Cougars’ Wilson shows up for Crimson and Gray game

SPOKANE – The play would have felt routine coming from Marquess Wilson last season. On Saturday, it was more of a reminder that the junior receiver is actually still here.

Washington State’s first-team offense was backed up to a third-and-17 on its first possession of the Crimson and Gray Game at Albi Stadium, a false start and a sack knocking them to their own 16-yard line.

So quarterback Jeff Tuel bailed out his unit by running one of his favorite plays, one not often seen this spring: toss it up to Wilson and let him run under it.

And he did. Wilson ran past the coverage of Damante Horton, reeled in the throw and covered the rest of the green in front of him for an 84-yard score on the third play of the scrimmage before a presumed spring-game-record crowd of 10,713.

“I’ve been waiting for him to do it the whole spring,” Tuel said. “The guy tries to act like he’s not that fast or something during practice, but you come out here on the game field and I’ll throw it as far as I want and he’ll run under it.”

So after a somewhat forgettable spring, Wilson finally had a day to remember, catching four passes for 149 yards, also reeling in a 41-yard catch on a third-and-long pass down the left sideline later in the scrimmage.

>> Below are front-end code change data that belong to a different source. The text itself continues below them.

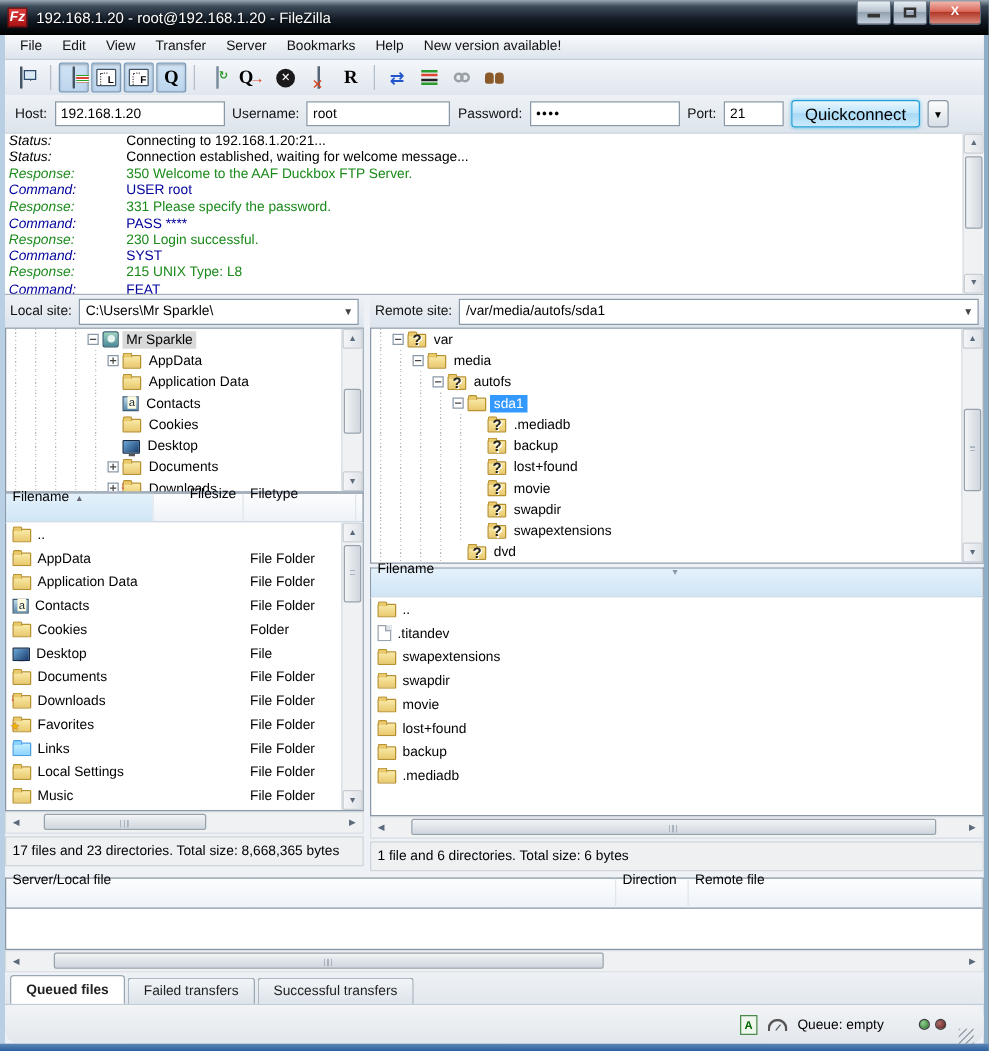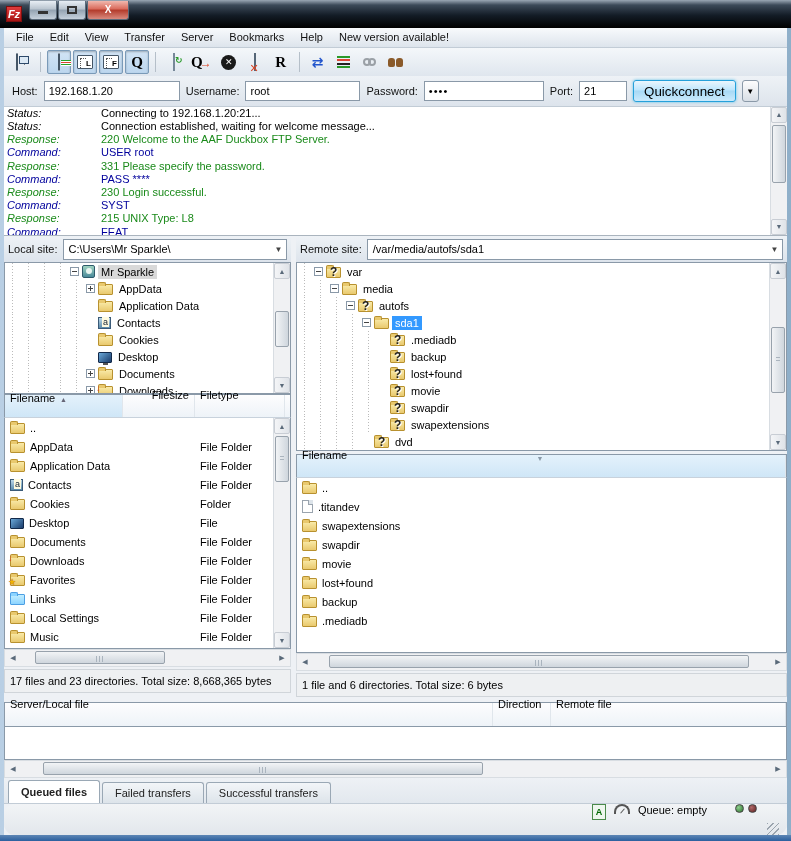--- a/index.html
+++ b/index.html
@@ -237,6 +237,7 @@
 
   <div class="titlebar">
     <div class="fz-logo">Fz</div>
+    <div class="title-text">192.168.1.20 - root@192.168.1.20 - FileZilla</div>
     <div class="winbtns">
       <div class="winbtn">
           <span class="glyph-min"></span>

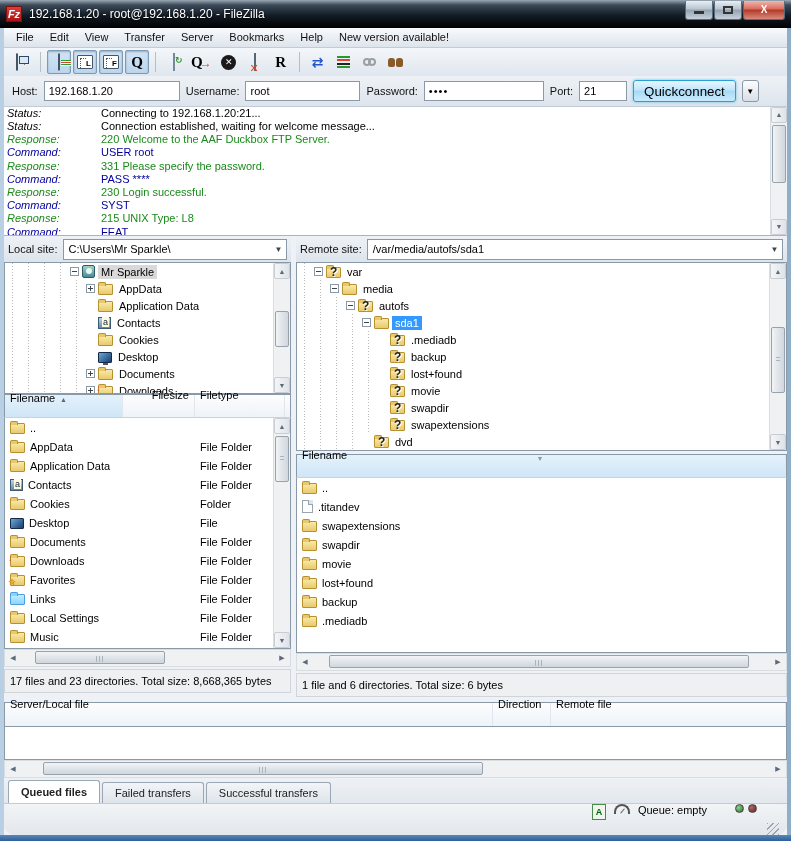--- a/index.html
+++ b/index.html
@@ -356,7 +356,7 @@
         </div>
         <div class="log-row log-response">
           <span class="log-label">Response:</span>
-          <span>220 Welcome to the AAF Duckbox FTP Server.</span>
+          <span>350 Welcome to the AAF Duckbox FTP Server.</span>
         </div>
         <div class="log-row log-command">
           <span class="log-label">Command:</span>

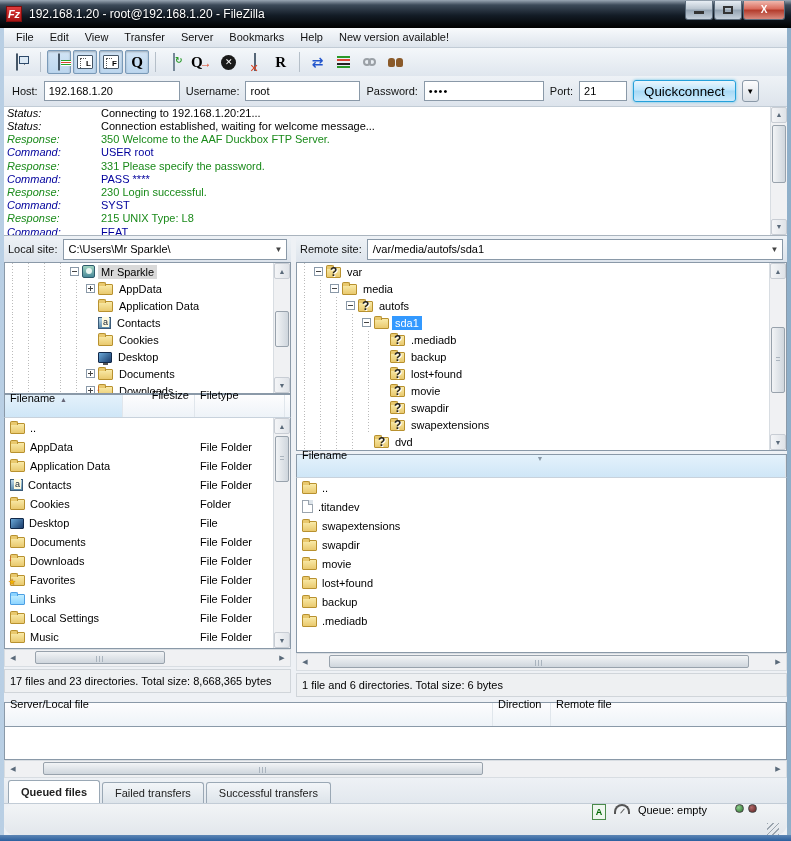--- a/index.html
+++ b/index.html
@@ -214,7 +214,7 @@
 
   
   .statusbar { height:31px; background:linear-gradient(180deg,#f2f4f6,#e2e7ec);
-    display:flex; justify-content:flex-end; padding-right:8px; gap:8px;border-radius:11px; }
+    display:flex; align-items:center; justify-content:flex-end; padding-right:8px; gap:8px;border-radius:11px; }
   .sb-ico-type { width:14px; height:16px; background:#eef6ee; border:1px solid #4a8a4a; position:relative; font-size:9px;
     color:#060; text-align:center; line-height:15px; }
   .sb-ico-type::before{ content:"A"; font-weight:bold; }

After he caught 82 passes for 1,388 yards and 12 touchdowns last season as a sophomore, many assumed Wilson would be the focal point of coach Mike Leach’s pass-happy offense heading into the spring.

But Leach has questioned his work ethic, at times placing him with the third-team offense during practice. And when the first-team offense took the field on Saturday, Isiah Myers and Dominique Williams were the starters at outside receiver.

So consider Saturday a positive response.

“I noticed that I was lacking out at practice,” Wilson said. “… I just realized that’s not me and I wasn’t the same person. I just had to come back to me and start working harder.”

Now he really, really doesn’t have a choice. Same with Williams, who caught five passes for 121 yards and a touchdown.

“If they want to be great receivers, they need to practice and play with that sense of urgency every snap in practice,” Leach said. “That’s the difference between great ones, because then you take the threshold they played at some today and you improve from there.

“Now that it’s revealed that they’re capable of it, we’ll just stick that on film and anything short of that will get their attention a little bit.”

Tuel had something to do with that, too. He had easily his best day of the spring, completing 19 of 21 passes for 285 yards and two scores during the 80-or-so-play scrimmage, connecting on his first 15 throws before throwing an incompletion.

His second touchdown was a 1-yard pass to running back Carl Winston on the second series. But the first-team was held out of the end zone on its remaining three series, with “buck” linebacker Logan Mayes recording 2.5 of his 4.5 sacks during that span.

Protecting the quarterback continues to be a concern — Mayes led a defensive effort that totaled nine sacks, most of which came against the first- and second-team offensive lines.

“I felt like we had a big day,” said Mayes, who worked mostly with the second team. “We were pretty aggressive. We had a couple of big busts, but those are just scheme things that will get corrected as we go on.”

“I thought we had pretty good effort,” Leach said. “I thought we had some guys hesitate and try to make too much happen. It’s kind of like if a hitter in baseball were to go up and check swing each time. We had some check-swingers, and then of course the results were poor. So now next time, they need to not worry about making a mistake and go full tilt.”

Especially Wilson.

“I feel like I’m real close,” he said. “I have a different mindset now. I’m just going out there and playing hard and helping the team out, and that’s my mindset.”

Notes

Eight different receivers saw reps with the first-team offense, and Leach said afterward that’s likely how many will play in each game during the regular season. … Though it was billed as a “game,” the numbers displayed on the scoreboard didn’t truly reflect the action on the field, as the defensive total seemed to fluctuate somewhat arbitrarily throughout the scrimmage. For what it’s worth, the board read Defense 28, Offense 27 when the 80-play scrimmage concluded.